[Collection entries]
---

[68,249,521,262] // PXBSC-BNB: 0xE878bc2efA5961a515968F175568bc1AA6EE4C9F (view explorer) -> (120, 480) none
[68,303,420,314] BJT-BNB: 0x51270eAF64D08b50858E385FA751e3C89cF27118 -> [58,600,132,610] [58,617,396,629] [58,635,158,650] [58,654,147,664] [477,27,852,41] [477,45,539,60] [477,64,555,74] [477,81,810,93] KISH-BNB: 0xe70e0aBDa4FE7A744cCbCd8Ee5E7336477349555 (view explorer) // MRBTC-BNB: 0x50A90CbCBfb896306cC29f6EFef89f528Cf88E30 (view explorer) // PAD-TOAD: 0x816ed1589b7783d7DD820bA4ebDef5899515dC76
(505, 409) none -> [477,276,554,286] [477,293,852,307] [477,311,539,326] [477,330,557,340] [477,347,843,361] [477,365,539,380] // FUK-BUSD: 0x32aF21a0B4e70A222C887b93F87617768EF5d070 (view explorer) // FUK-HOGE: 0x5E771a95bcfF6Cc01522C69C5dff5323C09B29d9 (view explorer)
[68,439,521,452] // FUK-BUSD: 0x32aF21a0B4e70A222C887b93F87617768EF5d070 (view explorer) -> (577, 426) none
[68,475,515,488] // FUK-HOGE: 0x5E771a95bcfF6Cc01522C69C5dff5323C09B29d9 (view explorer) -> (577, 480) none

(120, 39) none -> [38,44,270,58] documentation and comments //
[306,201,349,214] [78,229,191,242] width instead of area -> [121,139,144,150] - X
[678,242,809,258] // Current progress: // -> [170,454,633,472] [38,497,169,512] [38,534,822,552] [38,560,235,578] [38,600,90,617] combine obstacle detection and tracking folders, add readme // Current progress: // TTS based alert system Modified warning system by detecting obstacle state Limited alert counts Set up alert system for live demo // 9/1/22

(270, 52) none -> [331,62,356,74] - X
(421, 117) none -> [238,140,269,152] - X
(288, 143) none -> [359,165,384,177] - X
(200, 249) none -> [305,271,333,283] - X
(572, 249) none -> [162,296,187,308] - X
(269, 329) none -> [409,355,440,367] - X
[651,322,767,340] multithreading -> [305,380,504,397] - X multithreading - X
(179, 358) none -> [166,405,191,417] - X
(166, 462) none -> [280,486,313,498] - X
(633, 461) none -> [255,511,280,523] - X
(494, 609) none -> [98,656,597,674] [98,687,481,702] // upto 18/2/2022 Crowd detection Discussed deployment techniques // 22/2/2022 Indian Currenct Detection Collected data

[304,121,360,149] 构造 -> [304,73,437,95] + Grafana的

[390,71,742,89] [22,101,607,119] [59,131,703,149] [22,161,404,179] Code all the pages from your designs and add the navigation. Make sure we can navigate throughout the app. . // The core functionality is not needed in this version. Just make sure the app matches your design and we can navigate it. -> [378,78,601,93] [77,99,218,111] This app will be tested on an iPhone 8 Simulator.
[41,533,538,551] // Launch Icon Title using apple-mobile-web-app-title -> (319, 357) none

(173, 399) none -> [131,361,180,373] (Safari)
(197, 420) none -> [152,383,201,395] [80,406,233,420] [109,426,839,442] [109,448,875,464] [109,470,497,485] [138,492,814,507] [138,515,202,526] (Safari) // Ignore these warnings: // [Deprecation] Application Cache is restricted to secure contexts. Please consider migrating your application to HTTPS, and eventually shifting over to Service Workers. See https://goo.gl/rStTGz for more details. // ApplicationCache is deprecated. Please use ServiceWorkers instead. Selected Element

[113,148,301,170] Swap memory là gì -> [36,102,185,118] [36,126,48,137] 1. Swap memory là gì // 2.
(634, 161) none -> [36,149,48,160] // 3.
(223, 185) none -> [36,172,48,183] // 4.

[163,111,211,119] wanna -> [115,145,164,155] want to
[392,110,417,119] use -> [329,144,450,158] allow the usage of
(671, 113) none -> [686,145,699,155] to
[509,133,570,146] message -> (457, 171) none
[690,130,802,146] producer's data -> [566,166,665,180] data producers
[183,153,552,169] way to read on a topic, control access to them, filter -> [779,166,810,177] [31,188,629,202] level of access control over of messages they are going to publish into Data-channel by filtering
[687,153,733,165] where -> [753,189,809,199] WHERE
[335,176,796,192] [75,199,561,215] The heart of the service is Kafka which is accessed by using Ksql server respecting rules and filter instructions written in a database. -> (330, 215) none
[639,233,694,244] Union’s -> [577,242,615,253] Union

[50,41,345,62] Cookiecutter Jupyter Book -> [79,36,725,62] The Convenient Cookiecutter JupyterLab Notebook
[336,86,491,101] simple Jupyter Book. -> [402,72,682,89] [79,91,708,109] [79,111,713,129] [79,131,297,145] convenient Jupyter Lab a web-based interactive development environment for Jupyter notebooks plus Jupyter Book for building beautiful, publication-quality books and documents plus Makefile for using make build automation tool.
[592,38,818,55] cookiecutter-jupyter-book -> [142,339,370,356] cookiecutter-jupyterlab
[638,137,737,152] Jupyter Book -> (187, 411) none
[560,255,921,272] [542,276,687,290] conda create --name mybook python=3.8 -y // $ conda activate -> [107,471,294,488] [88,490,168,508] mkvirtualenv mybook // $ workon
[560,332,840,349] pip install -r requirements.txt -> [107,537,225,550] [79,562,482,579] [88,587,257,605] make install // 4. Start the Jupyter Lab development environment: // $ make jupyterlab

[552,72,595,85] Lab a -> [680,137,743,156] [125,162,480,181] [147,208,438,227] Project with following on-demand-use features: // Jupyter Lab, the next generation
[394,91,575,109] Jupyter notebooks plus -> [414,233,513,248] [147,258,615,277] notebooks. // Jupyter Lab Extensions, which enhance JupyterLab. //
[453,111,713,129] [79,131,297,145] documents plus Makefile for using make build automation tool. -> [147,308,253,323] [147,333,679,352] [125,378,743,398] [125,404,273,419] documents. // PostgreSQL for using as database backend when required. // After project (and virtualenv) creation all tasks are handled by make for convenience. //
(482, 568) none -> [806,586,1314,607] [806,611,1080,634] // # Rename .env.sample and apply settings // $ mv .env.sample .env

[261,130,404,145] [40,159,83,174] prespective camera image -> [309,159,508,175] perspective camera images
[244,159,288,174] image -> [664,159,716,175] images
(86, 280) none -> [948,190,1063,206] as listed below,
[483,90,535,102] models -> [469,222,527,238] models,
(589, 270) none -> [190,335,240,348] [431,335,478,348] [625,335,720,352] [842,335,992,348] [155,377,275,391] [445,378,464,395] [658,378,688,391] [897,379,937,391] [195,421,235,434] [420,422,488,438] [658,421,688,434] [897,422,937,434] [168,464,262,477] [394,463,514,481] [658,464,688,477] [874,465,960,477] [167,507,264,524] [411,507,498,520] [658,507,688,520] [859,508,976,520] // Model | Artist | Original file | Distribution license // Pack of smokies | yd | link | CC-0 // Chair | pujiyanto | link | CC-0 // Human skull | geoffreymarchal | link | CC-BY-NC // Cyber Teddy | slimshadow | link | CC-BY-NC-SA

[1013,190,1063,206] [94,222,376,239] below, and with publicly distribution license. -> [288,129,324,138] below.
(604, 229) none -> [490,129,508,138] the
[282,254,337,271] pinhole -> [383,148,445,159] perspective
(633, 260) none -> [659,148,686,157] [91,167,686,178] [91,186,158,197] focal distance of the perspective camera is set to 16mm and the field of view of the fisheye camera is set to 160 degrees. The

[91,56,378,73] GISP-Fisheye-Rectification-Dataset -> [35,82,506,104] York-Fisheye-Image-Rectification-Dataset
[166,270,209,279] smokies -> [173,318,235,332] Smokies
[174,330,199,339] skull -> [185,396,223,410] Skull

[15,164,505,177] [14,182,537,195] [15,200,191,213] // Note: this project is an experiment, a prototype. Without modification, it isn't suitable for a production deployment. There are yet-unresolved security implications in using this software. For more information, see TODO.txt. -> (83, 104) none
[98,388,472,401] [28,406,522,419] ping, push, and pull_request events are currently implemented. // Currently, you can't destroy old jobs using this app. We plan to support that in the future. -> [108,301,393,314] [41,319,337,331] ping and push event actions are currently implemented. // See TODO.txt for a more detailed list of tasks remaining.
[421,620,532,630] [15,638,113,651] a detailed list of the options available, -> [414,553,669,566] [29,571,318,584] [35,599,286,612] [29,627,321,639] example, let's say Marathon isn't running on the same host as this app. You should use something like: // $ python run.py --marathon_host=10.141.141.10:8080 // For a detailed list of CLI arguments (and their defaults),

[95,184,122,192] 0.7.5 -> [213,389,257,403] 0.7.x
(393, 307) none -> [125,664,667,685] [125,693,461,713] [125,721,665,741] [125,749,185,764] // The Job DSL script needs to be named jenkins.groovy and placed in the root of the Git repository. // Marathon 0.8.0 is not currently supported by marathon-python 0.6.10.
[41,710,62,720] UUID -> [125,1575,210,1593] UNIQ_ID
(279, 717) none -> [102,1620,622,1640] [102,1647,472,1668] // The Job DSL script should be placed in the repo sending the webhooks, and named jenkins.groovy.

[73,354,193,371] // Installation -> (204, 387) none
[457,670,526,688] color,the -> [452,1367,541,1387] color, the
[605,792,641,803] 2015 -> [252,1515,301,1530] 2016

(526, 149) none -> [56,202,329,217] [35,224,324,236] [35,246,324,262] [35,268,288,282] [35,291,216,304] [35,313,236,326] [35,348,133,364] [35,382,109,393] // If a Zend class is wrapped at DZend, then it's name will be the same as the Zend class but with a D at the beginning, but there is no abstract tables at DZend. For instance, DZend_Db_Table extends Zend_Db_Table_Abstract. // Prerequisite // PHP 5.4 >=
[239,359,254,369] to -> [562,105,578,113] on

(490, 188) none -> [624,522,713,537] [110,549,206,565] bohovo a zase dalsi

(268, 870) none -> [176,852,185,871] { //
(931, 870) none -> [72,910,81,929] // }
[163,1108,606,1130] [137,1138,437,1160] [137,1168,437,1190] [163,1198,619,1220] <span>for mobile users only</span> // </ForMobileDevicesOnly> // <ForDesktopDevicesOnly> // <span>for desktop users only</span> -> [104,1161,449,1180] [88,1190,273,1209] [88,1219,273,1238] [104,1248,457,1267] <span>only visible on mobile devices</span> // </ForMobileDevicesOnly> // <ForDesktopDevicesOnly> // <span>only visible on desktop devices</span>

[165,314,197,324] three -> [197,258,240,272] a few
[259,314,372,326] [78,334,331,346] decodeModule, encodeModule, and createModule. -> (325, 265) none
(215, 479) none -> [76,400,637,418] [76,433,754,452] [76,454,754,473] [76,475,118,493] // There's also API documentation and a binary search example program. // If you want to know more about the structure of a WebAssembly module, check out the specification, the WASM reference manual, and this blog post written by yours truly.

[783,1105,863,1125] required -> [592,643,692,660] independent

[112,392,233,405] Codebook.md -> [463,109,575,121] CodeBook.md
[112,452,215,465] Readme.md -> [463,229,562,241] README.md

---

| GOAL OF THE EXERCISE |
Lines that contain "perspective" are the result; find them in the entries above and copy each one.

| WRITTEN RESPONSE |
[261,130,404,145] [40,159,83,174] prespective camera image -> [309,159,508,175] perspective camera images
[282,254,337,271] pinhole -> [383,148,445,159] perspective
(633, 260) none -> [659,148,686,157] [91,167,686,178] [91,186,158,197] focal distance of the perspective camera is set to 16mm and the field of view of the fisheye camera is set to 160 degrees. The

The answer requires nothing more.